= Gordon W. Norris =

American poet

Gordon William Norris (died December 17, 1961) was an American poet who served as California Poet Laureate from 1953 until his death.

==Early life==
Norris was born in Redlands, California. His father Matthew Tyler Norris was born within the Mission San Gabriel Arcángel in San Gabriel. His mother Ann Wolliscroft was born in Worth County, Iowa. He had a brother named Lorain D. Norris.

Norris was educated at schools in the Imperial Valley and Big Creek.

==Writing career==
In 1949, Norris released a book called Golden Empire to celebrate the centennial of California. It was the inspiration for a float by the Native Daughters and Native Sons of the Golden West in the 1954 Rose Parade. Norris himself was present on the float.

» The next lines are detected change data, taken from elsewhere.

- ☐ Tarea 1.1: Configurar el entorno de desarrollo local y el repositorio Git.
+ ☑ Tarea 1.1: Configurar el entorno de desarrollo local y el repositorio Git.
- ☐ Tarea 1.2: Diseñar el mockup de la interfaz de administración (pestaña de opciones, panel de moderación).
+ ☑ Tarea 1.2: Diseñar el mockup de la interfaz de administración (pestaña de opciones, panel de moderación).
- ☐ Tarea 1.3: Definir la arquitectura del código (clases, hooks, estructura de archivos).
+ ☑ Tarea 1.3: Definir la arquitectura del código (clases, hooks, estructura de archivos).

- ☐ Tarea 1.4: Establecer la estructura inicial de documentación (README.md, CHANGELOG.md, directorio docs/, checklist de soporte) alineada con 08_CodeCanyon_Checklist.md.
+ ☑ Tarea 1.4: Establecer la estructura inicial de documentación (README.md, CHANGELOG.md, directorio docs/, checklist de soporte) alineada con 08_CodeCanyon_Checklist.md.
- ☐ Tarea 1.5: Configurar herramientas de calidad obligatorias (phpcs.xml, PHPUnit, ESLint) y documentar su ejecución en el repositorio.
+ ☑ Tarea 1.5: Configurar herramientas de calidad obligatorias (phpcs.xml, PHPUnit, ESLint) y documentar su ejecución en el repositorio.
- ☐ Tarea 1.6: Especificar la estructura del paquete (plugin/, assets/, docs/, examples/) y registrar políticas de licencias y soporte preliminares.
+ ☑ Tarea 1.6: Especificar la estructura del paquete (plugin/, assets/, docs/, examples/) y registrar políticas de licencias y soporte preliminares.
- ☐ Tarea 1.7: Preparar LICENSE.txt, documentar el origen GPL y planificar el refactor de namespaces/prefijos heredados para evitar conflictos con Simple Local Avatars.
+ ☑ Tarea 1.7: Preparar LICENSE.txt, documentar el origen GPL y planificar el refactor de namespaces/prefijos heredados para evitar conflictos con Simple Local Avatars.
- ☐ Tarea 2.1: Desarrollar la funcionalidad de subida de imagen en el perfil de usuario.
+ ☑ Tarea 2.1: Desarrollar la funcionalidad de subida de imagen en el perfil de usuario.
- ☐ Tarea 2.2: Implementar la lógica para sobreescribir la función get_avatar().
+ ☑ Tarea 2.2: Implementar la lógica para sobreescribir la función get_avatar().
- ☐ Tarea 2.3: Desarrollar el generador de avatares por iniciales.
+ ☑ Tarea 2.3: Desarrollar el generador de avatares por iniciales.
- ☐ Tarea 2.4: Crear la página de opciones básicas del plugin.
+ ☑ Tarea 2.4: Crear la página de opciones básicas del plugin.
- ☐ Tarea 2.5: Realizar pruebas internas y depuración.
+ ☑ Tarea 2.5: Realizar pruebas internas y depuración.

Due to his publication of Golden Empire, Norris was appointed California Poet Laureate on 9 June, 1953. He published only two books of poetry during his life.

==Personal life==
Norris was married to a woman named Ellen M., and had two stepchildren.

Norris was arrested in April 1959 on drugs charges, after being found in possession of a large numbers of pills while driving. He stated that the pills were the result of a heart attack he suffered after visiting the Grand Canyon, but was released with a $500 bail for driving under the influence of drugs. Norris pleaded not guilty to the charge, and was later fined $100 for the incident as a misdemeanour.

Norris died on December 17, 1961, in a car crash near Blythe. He was buried on December 22 at Inglewood Park Cemetery. The poet laureate position remained empty for several years after his death.